By Andrew Sugden    Tickets>

Abigail’s Party, a satirical peek into the past, into suburban, middle class, upwardly mobile pre-Thatcherite England.

In the hands of director Amanda Huxtable, a contemporary twist emerges challenging cultural and ethnic assumptions and Tuesday’s audience enjoyed every moment, drawn in, laughing loudly throughout and giving rapturous applause at the last scene’s comic-tragic end.

A glance around revealed a wonderfully mixed audience in gender, age, ethnicity and class.

The play opens in the living room of Beverley and Laurence and already we can feel the tensions between them.

They have invited their neighbours Angela, Tony and Sue to a home cocktails party studded with expensive spirits, cheese pineapple sticks and snobby comments.

Individualism and competition between and within the couples spills out in a thinly veiled charade of civility. Contrasted in the background Sue’s teenage daughter’s punky party play’s out an assumed earthy, more honest, youthful, self-realising experience.

Beverley Moss, played by Katherine Bennett-Fox, swans around hips swaying in exaggerated movement, using her lounge as a cat walk, a Diva and Lioness in her own lair proud of her ascension, proudly slipping into her conversation, witticisms, revealing the expensive material and popular belongings that she believes crown her middle-classness. Vying in competition, her husband, flighty in movement, smartly business suited, desperately tries to show his classical taste, and his business acumen, his badge of ascent to the nouveau riche.

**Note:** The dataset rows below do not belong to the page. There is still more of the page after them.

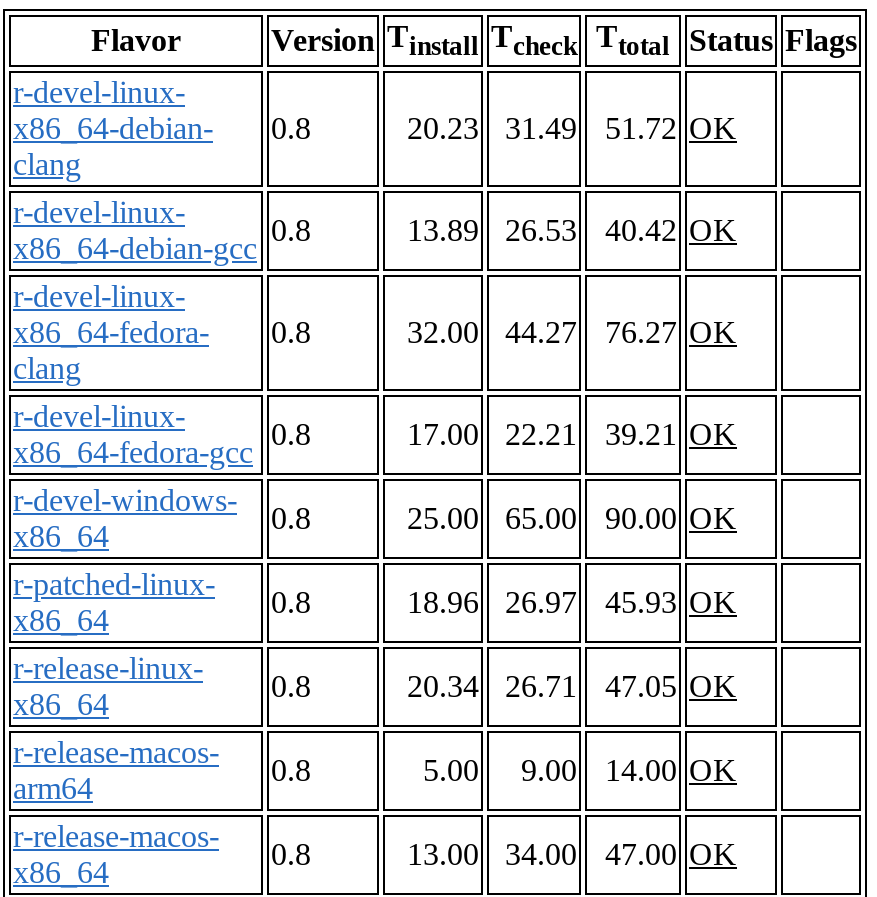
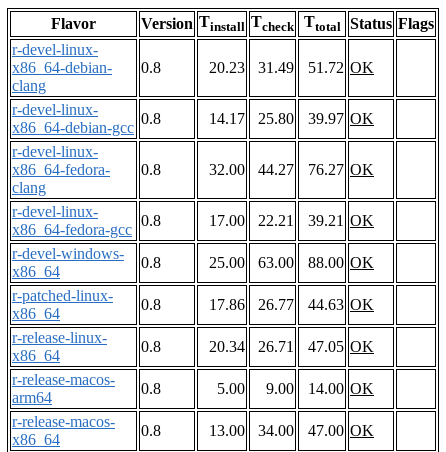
- 13.89
+ 14.17

- 26.53
+ 25.80

- 40.42 OK
+ 39.97 OK

- 65.00
+ 63.00

- 90.00 OK
+ 88.00 OK

- 18.96
+ 17.86

- 26.97
+ 26.77

- 45.93 OK
+ 44.63 OK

Caught between this domestic battle, are new neighbours Tony Cooper, played by Daniel Ward, a proud hard-working man, reluctant to be at the party, dragged in by his aspirant wife, Angela Cooper, played by Ani Nelson, who is keen to fit in and wants to be accepted by her middle-class neighbours. And Sue Lawson, played by Rebecca Charles, naturally middleclass, without the need for airs and graces, unaccustomed to cocktail parties and in truth looking for refuge from her daughter’s teenage party raging at her house next door.

The battles between them all and the play’s action takes place in the Moss’s lounge through witty, snappy, snobby sometimes caustic conversation. The production teams’ seventies style setting, sound, costume and lighting brilliantly complements the action.

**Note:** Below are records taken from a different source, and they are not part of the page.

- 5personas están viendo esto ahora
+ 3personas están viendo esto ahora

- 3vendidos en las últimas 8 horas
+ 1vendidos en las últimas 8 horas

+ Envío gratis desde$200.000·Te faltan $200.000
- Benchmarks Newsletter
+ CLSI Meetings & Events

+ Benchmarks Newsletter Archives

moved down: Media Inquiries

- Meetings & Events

Increasingly you get a sense of how lost in their self-centred individualism each couple is.

Written by Mike Leigh about middle class values in a white suburban setting, the original play is without the issue of ethnicity.

 Amanda Huxtable, by including Black actors, Ani Nelson and Daniel Ward to portray the characters of Angela and Tony Cooper, puts this dilemma of racial attitudes into the play, and whether done deliberately, or not, it is our own attitudes and prejudices that are being challenged.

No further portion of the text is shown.